Web interface edit records –
=== Section Start ===
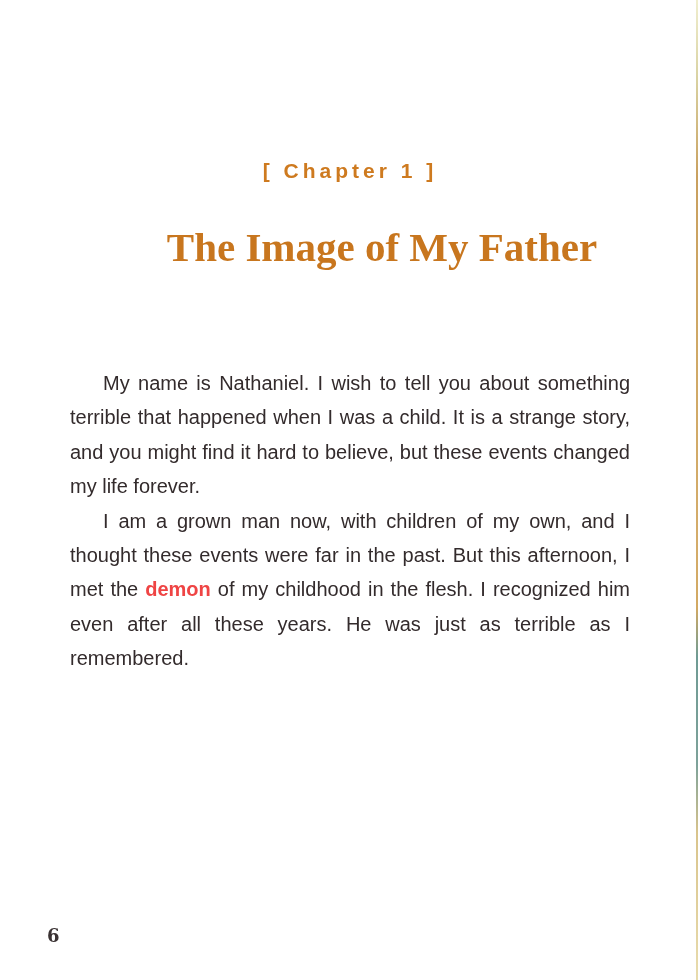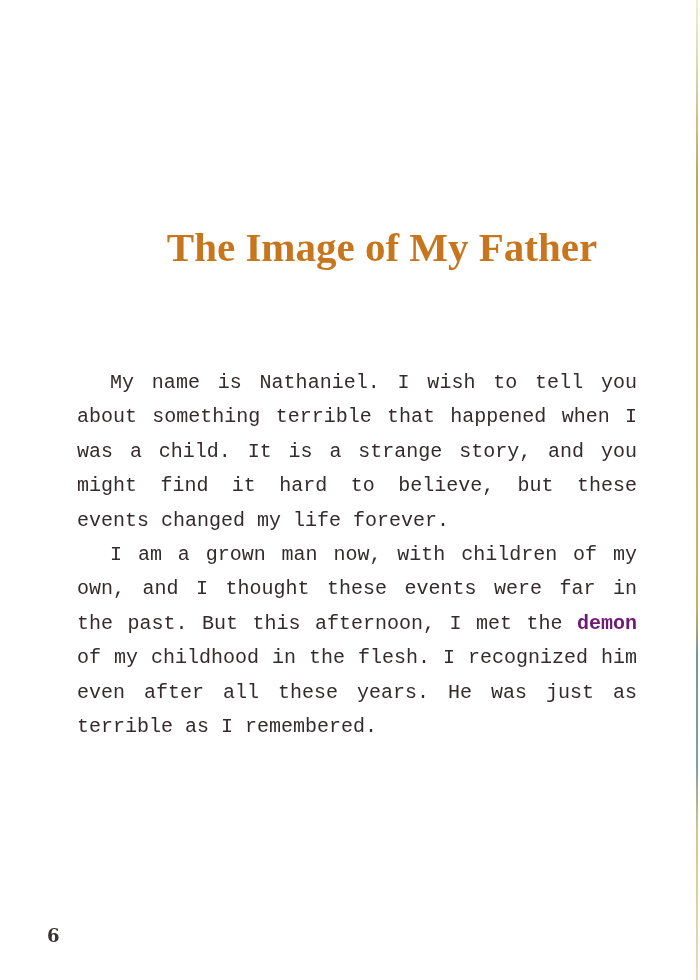--- a/index.html
+++ b/index.html
@@ -36,36 +36,35 @@
     font-family: "Liberation Serif", serif;
     font-weight: 700;
     font-size: 41px;
     color: #C8761E;
   }
   .body-text {
     position: absolute;
     left: 70px;
     top: 366px;
     width: 560px;
-    font-family: Liberation Mono, monospace;
+    font-family: Liberation Sans, sans-serif;
     font-size: 20px;
     line-height: 34.4px;
     color: #332B2C;
     text-align: justify;
     text-justify: inter-word;
-    margin-left: 7px;
   }
   .body-text p {
     margin: 0;
     padding: 0;
     text-indent: 33px;
   }
   .body-text b {
     font-weight: 700;
-    color: #701a75;
+    color: #ef4444;
   }
   .page-number {
     position: absolute;
     left: 47px;
     top: 925px;
     font-family: "DejaVu Serif", serif;
     font-weight: 600;
     font-size: 18px;
     color: #3A3233;
   }
@@ -88,20 +87,21 @@
       #d9c48c 85%,
       #e2d2a0 94%,
       #e8dcae 100%
     );
   }
 </style>
 </head>
 <body>
 
 <div class="page">
+  <div class="chapter-label">[ Chapter 1 ]</div>
 
   <h1 class="chapter-title" style="margin:4px;padding-left:28px;">The Image of My Father</h1>
 
   <div class="body-text">
       <p><span>My name is Nathaniel. I wish to tell you about something terrible that happened when I was a child. It is a strange story, and you might find it hard to believe, but these events changed my life forever.</span></p>
       <p><span>I am a grown man now, with children of my own, and I thought these events were far in the past. But this afternoon, I met the </span><b>demon</b><span> of my childhood in the flesh. I recognized him even after all these years. He was just as terrible as I remembered.</span></p>
     </div>
 
   <div class="page-number">6</div>
 

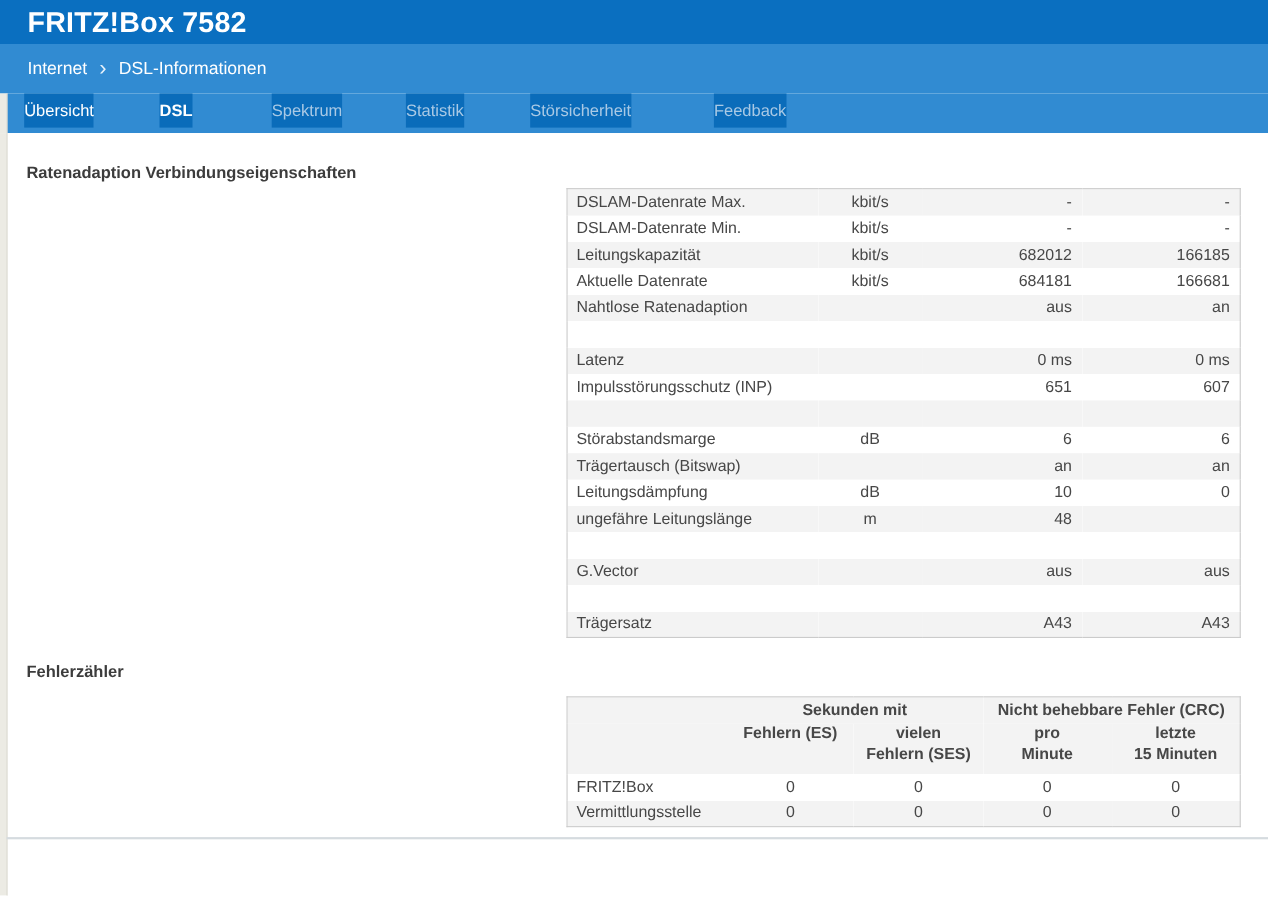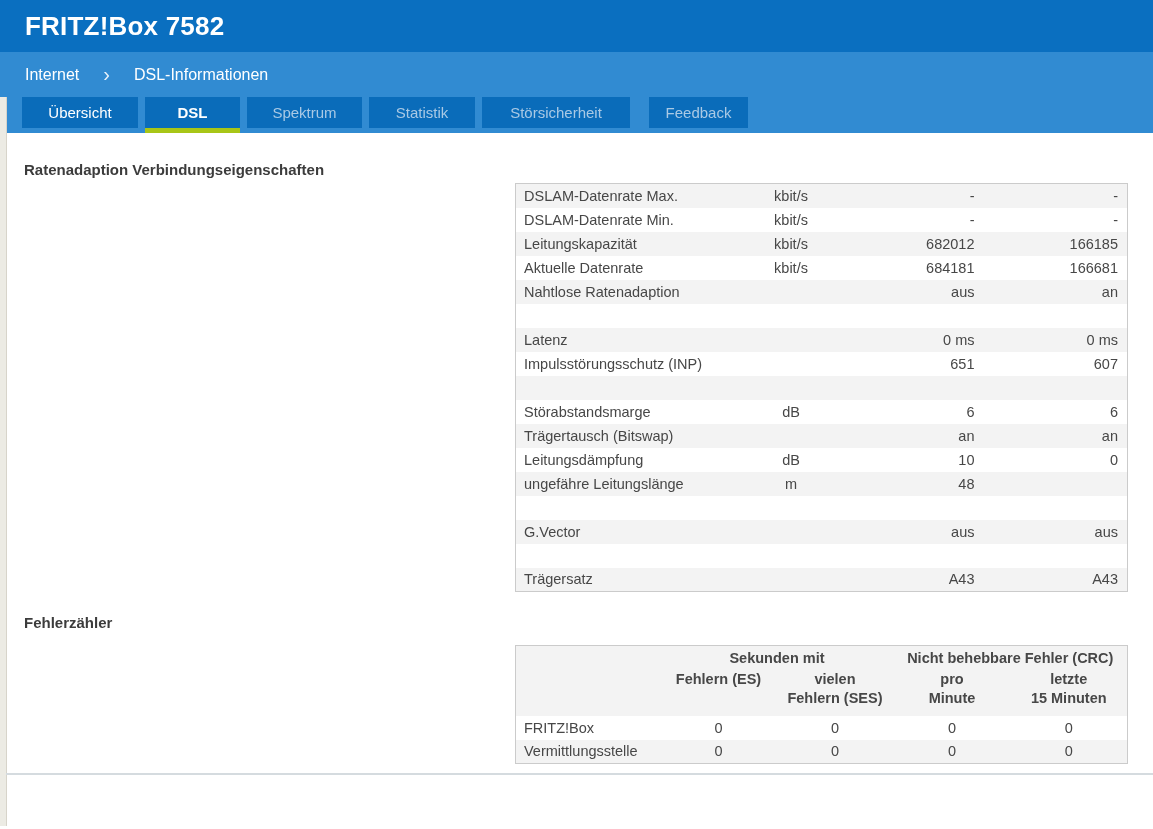--- a/index.html
+++ b/index.html
@@ -5,21 +5,21 @@
   * { box-sizing: border-box; margin: 0; padding: 0; }
   html, body { width: 1153px; height: 829px; overflow: hidden; }
   body {
     font-family: "Liberation Sans", sans-serif;
     background: #ffffff;
     color: #474747;
   }
 
   
   .topbar {
-    height: 52px;
+    height: 40px;
     background: #0a6fc0;
     display: flex;
     align-items: center;
   }
   .app-title {
     margin-left: 25px;
     color: #ffffff;
     font-size: 26px;
     font-weight: bold;
     letter-spacing: 0.2px;
@@ -27,41 +27,41 @@
 
   
   .subbar {
     height: 45px;
     background: #318bd2;
     display: flex;
     align-items: center;
     color: #ffffff;
     font-size: 16px;
   }
-  .crumb-wrap { margin-left: 25px; display: flex; align-items: flex-start; gap: 24px; }
+  .crumb-wrap { margin-left: 25px; display: flex; align-items: flex-start; gap: 11px; }
   .crumb { cursor: pointer; }
   .crumb-sep { font-size: 20px; line-height: 16px; color: #e8f2fb; font-weight: 400; }
 
   
   .tabrow { display: flex; height: 36px; }
   .gutter {
     width: 7px;
     background: #ecebe4;
     border-right: 1px solid #d7d4ca;
     flex: 0 0 7px;
   }
   .tabband {
     flex: 1;
     background: #318bd2;
     display: flex;
     padding-left: 15px;
   }
   .tab {
     display: flex;
-    flex-direction: column;
+    flex-direction: row;
     margin-right: 7px;
     cursor: pointer;
   }
   .tab-btn {
     height: 31px;
     background: #0a6cba;
     color: #a9c9e5;
     font-size: 15px;
     display: flex;
     align-items: center;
=== Section End ===
How to complete this task –
Determine which lines above include the word "terrible", and report those lines in full.

Exercise response –
       <p><span>My name is Nathaniel. I wish to tell you about something terrible that happened when I was a child. It is a strange story, and you might find it hard to believe, but these events changed my life forever.</span></p>
       <p><span>I am a grown man now, with children of my own, and I thought these events were far in the past. But this afternoon, I met the </span><b>demon</b><span> of my childhood in the flesh. I recognized him even after all these years. He was just as terrible as I remembered.</span></p>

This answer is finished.